Mr. Costaforo is now at Constantinople pleading his cause before the Sultan, who, though generally scandalized at all other times, is resorted to whenever storms exceed the laying of the home government.

I am, &c.,

BENJ. F. PEIXOTTO.
[Inclosure 2 in No. 34.—Translation.]

Circular note to the agents of Roumania abroad.

Sir: The court of assizes of Buzéo has just pronounced upon the audacious and impious crime committed toward the end of the month of December, in the cathedral of Ismail, a crime which has again excited the passions of the people against the Jews, as well at Ismail as at Wilcow and Cahul. A sentence of five years’ imprisonment was passed againt the principal author, Moses Samson, alias J. Silbermann; the Jews, Struhl Waismann, a. Praismann, Haim David Goldschlaeger, and the rabbi Alter Brandes, being condemned, as accomplices, to three years’ imprisonment.

The government, who have not failed from the commencement of this unfortunate affair to take the most energetic measures for the re-establishment of order, and its maintenance in the event of any fresh outbreak, have, in the very matter in which justice had taken its course, given a new proof of their equitable and conciliatory disposition, diminishing by the right of pardon the rigor of a definitive decree.

On the report of the minister of justice, a copy of which is inclosed, His Highness the Prince, our august sovereign, has granted a free pardon to two of the prisoners, and commuted the punishment of the three others, who could merely be liable to a correctional [Page 694] penalty. The principal author alone will have to undergo the full punishment to which he has been condemned.
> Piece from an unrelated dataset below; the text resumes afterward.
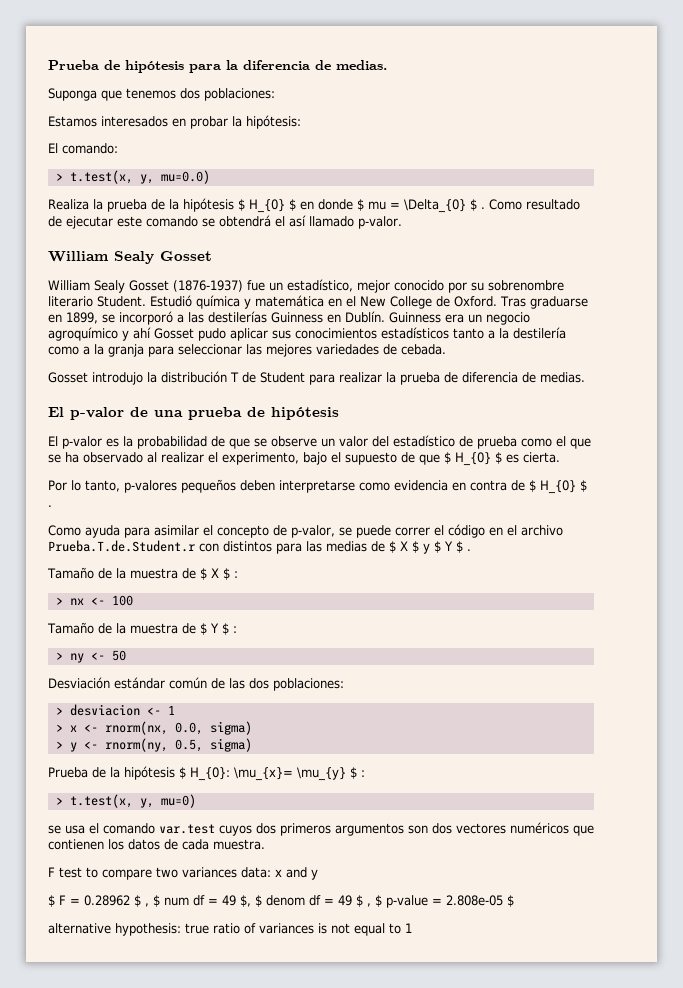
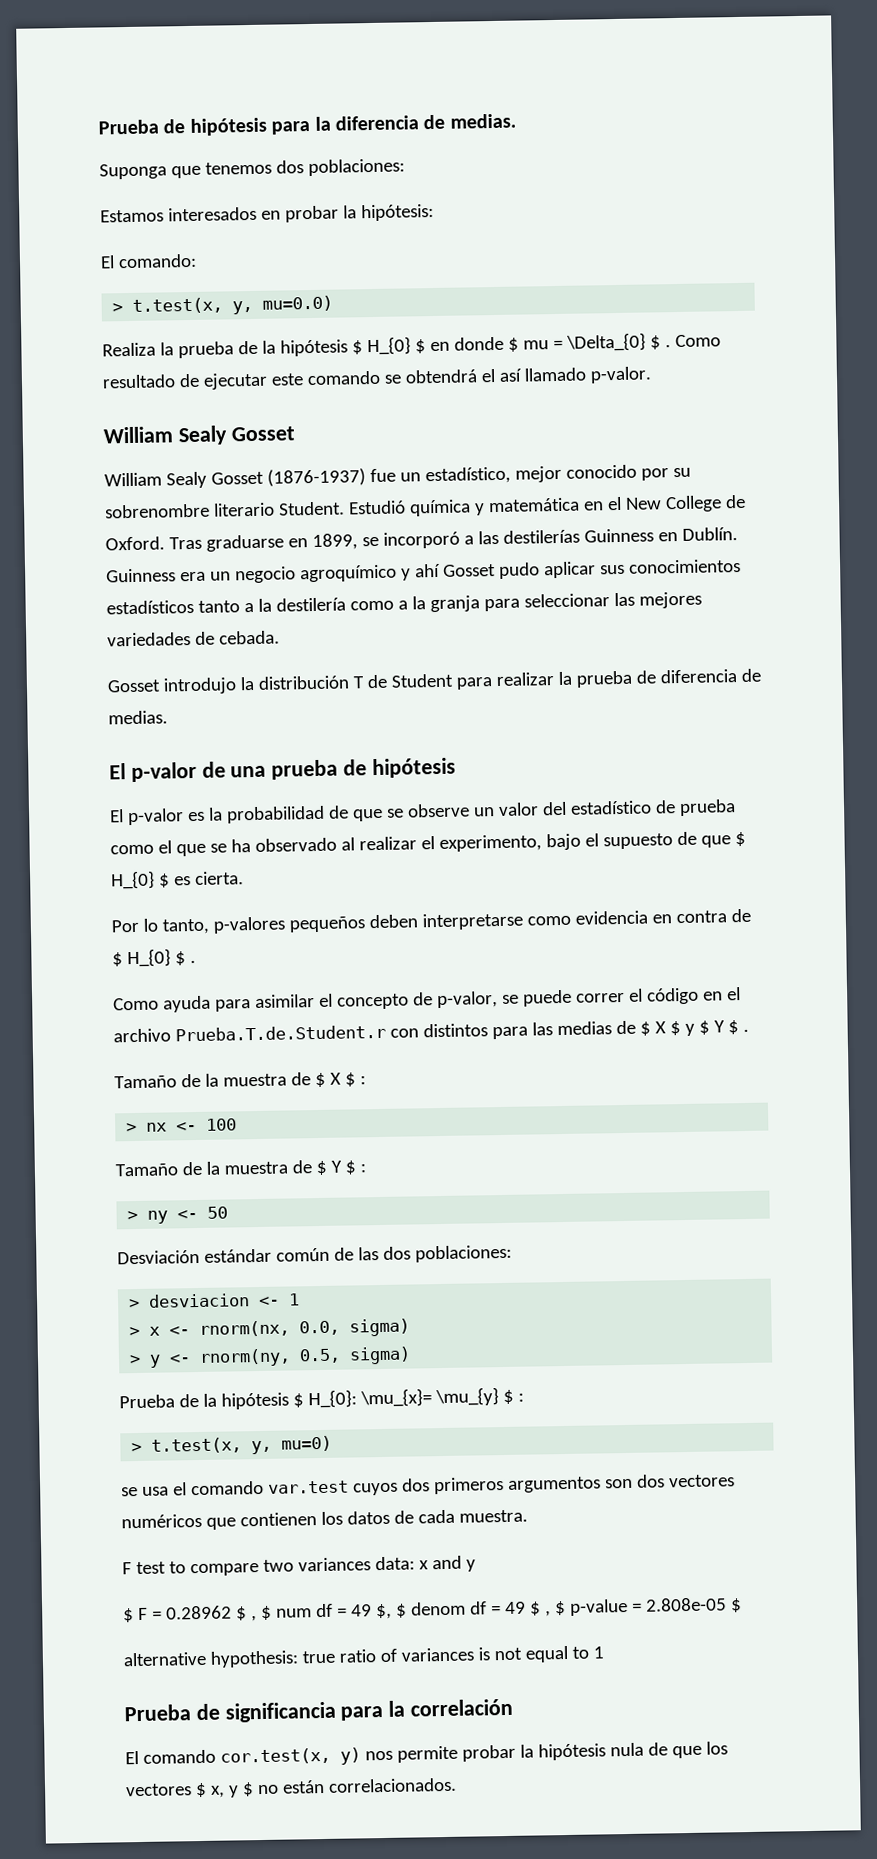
+ Prueba de significancia para la correlación
+ El comando cor.test(x, y) nos permite probar la hipótesis nula de que los vectores $ x, y $ no están correlacionados.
I will now draw your attention, Monsieur l’Agent, to the different appreciations of the late events, which, being based for the most part on inaccurate information, have naturally resulted in re-opening the Jewish question, a question destined, it would seem, whenever it is mooted, to assume proportions calculated to compromise the security of the country.

In fact, as soon as any matter of a certain importance gives rise to complaint on the part of Jews residing in Roumania, the newspapers immediately seize upon it, make the most of it, and exaggerate its nature and bearing; and the falsest news, exciting the most enlightened minds against the country and the government, are finally accepted by the cabinets of the great powers.
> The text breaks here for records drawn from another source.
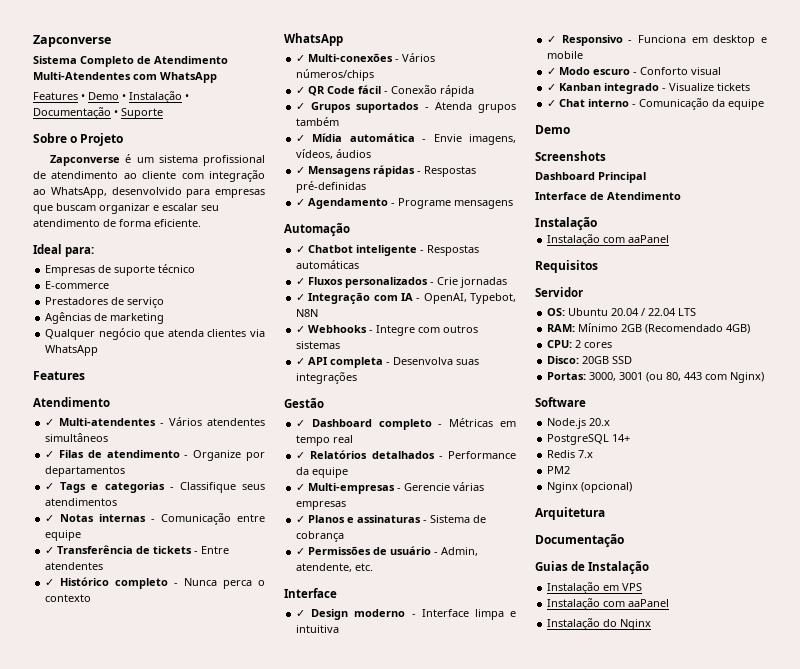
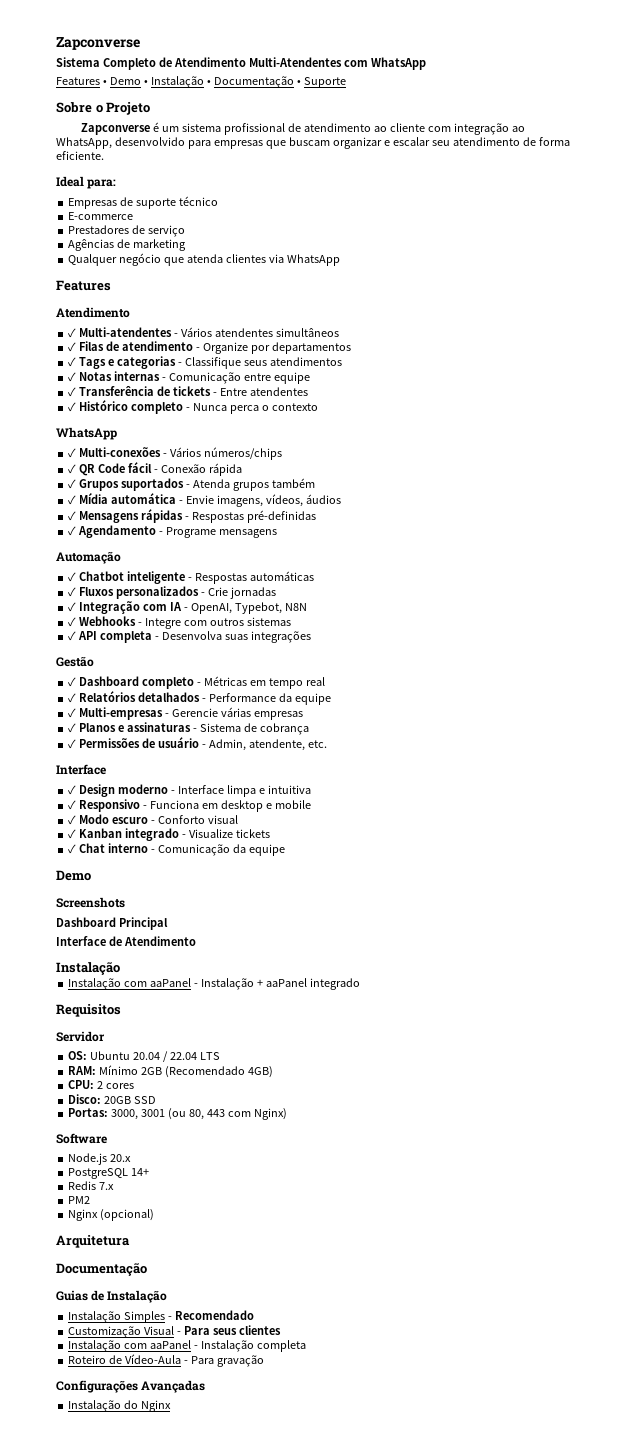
  Interface de Atendimento
  Instalação
- Instalação com aaPanel
+ Instalação com aaPanel - Instalação + aaPanel integrado
- Instalação em VPS
- Instalação com aaPanel
+ Instalação Simples - Recomendado
+ Customização Visual - Para seus clientes
+ Instalação com aaPanel - Instalação completa
+ Roteiro de Vídeo-Aula - Para gravação
+ Configurações Avançadas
This system has been going on for many years, and in spite of all the assurances given by the government, and their incessant exertions, which have succeeded since the year 1869 in re-establishing tranquillity among the Christian and Jewish centers of population, all unfavorable circumstances are eagerly availed of to call in question the good faith of the government, and to require a settlement of the lot of the Jews by foreign intervention.

It is therefore of importance, Monsieur l’Agent, to re-establish, before everything, the truth, both as to the events which have recently taken place at Ismail, and as to the general state of the Jewish question in Roumania. You will thus succeed in securing in our favor the benevolent support of the civilized powers, who, on being better enlightened as to our situation, will not, I have every confidence, fail to aid us in surmounting the difficulties we seek to avoid, and which are incessantly being created for us.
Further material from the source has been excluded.